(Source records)
------------

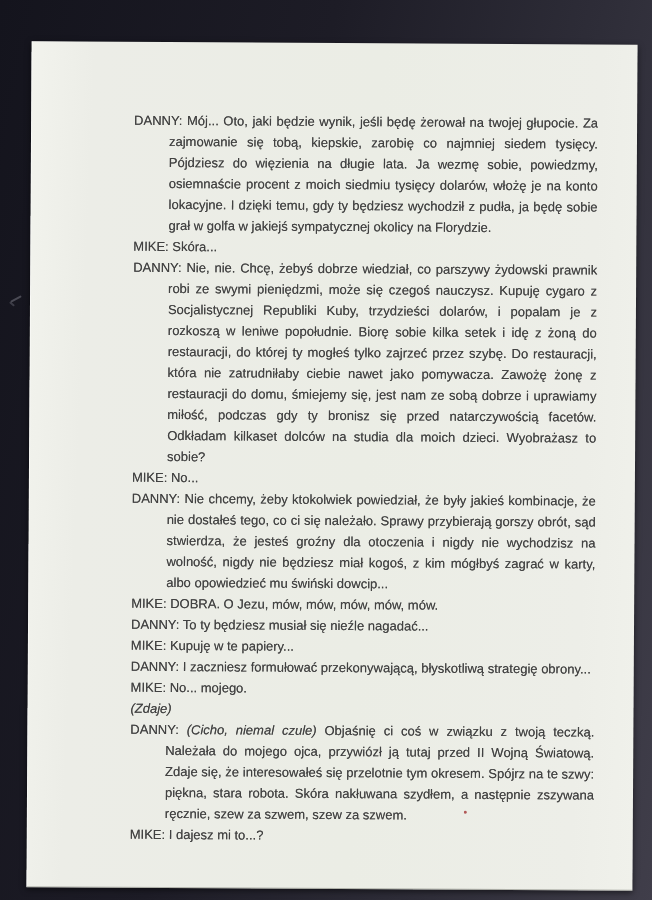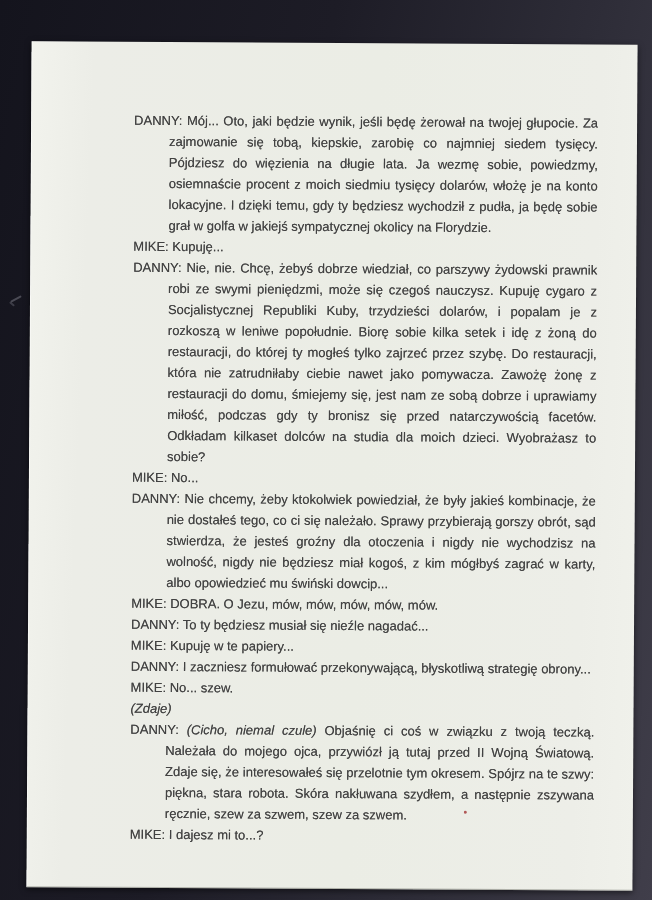--- a/index.html
+++ b/index.html
@@ -101,7 +101,7 @@
   <div class="paper">
     <div class="text-block">
         <p class="line"><span>DANNY:</span> <span>Mój... Oto, jaki będzie wynik, jeśli będę żerował na twojej głupocie. Za zajmowanie się tobą, kiepskie, zarobię co najmniej siedem tysięcy. Pójdziesz do więzienia na długie lata. Ja wezmę sobie, powiedzmy, osiemnaście procent z moich siedmiu tysięcy dolarów, włożę je na konto lokacyjne. I dzięki temu, gdy ty będziesz wychodził z pudła, ja będę sobie grał w golfa w jakiejś sympatycznej okolicy na Florydzie.</span></p>
-        <p class="line"><span>MIKE:</span> <span>Kupuję...</span></p>
+        <p class="line"><span>MIKE:</span> <span>Skóra...</span></p>
         <p class="line"><span>DANNY:</span> <span>Nie, nie. Chcę, żebyś dobrze wiedział, co parszywy żydowski prawnik robi ze swymi pieniędzmi, może się czegoś nauczysz. Kupuję cygaro z Socjalistycznej Republiki Kuby, trzydzieści dolarów, i popalam je z rozkoszą w leniwe popołudnie. Biorę sobie kilka setek i idę z żoną do restauracji, do której ty mogłeś tylko zajrzeć przez szybę. Do restauracji, która nie zatrudniłaby ciebie nawet jako pomywacza. Zawożę żonę z restauracji do domu, śmiejemy się, jest nam ze sobą dobrze i uprawiamy miłość, podczas gdy ty bronisz się przed natarczywością facetów. Odkładam kilkaset dolców na studia dla moich dzieci. Wyobrażasz to sobie?</span></p>
         <p class="line"><span>MIKE:</span> <span>No...</span></p>
         <p class="line"><span>DANNY:</span> <span>Nie chcemy, żeby ktokolwiek powiedział, że były jakieś kombinacje, że nie dostałeś tego, co ci się należało. Sprawy przybierają gorszy obrót, sąd stwierdza, że jesteś groźny dla otoczenia i nigdy nie wychodzisz na wolność, nigdy nie będziesz miał kogoś, z kim mógłbyś zagrać w karty, albo opowiedzieć mu świński dowcip...</span></p>

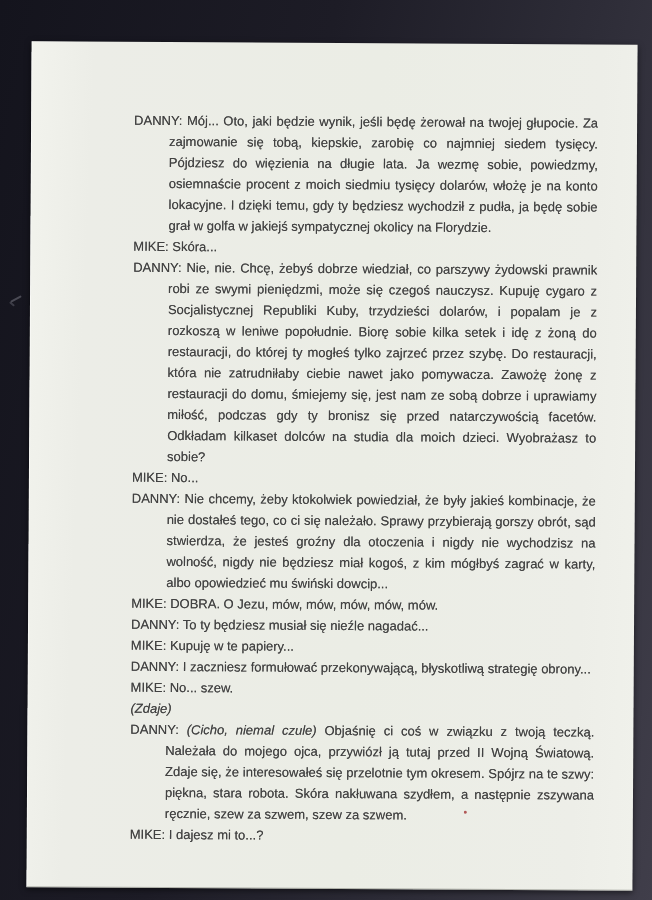--- a/index.html
+++ b/index.html
@@ -109,7 +109,7 @@
         <p class="line"><span>DANNY:</span> <span>To ty będziesz musiał się nieźle nagadać...</span></p>
         <p class="line"><span>MIKE:</span> <span>Kupuję w te papiery...</span></p>
         <p class="line"><span>DANNY:</span> <span>I zaczniesz formułować przekonywającą, błyskotliwą strategię obrony...</span></p>
-        <p class="line"><span>MIKE:</span> <span>No... szew.</span></p>
+        <p class="line"><span>MIKE:</span> <span>No... mojego.</span></p>
         <p class="line italic"><span>(Zdaje)</span></p>
         <p class="line"><span>DANNY:</span> <span class="stage-direction">(Cicho, niemal czule)</span> <span>Objaśnię ci coś w związku z twoją teczką. Należała do mojego ojca, przywiózł ją tutaj przed II Wojną Światową. Zdaje się, że interesowałeś się przelotnie tym okresem. Spójrz na te szwy: piękna, stara robota. Skóra nakłuwana szydłem, a następnie zszywana ręcznie, szew za szwem, szew za szwem.</span></p>
         <p class="line"><span>MIKE:</span> <span>I dajesz mi to...?</span></p>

------------

- **WHAT YOU NEED TO DO**
All lines above holding the word "mojego" make up the answer; copy each one.

- **REPLY**
+        <p class="line"><span>MIKE:</span> <span>No... mojego.</span></p>
         <p class="line"><span>DANNY:</span> <span class="stage-direction">(Cicho, niemal czule)</span> <span>Objaśnię ci coś w związku z twoją teczką. Należała do mojego ojca, przywiózł ją tutaj przed II Wojną Światową. Zdaje się, że interesowałeś się przelotnie tym okresem. Spójrz na te szwy: piękna, stara robota. Skóra nakłuwana szydłem, a następnie zszywana ręcznie, szew za szwem, szew za szwem.</span></p>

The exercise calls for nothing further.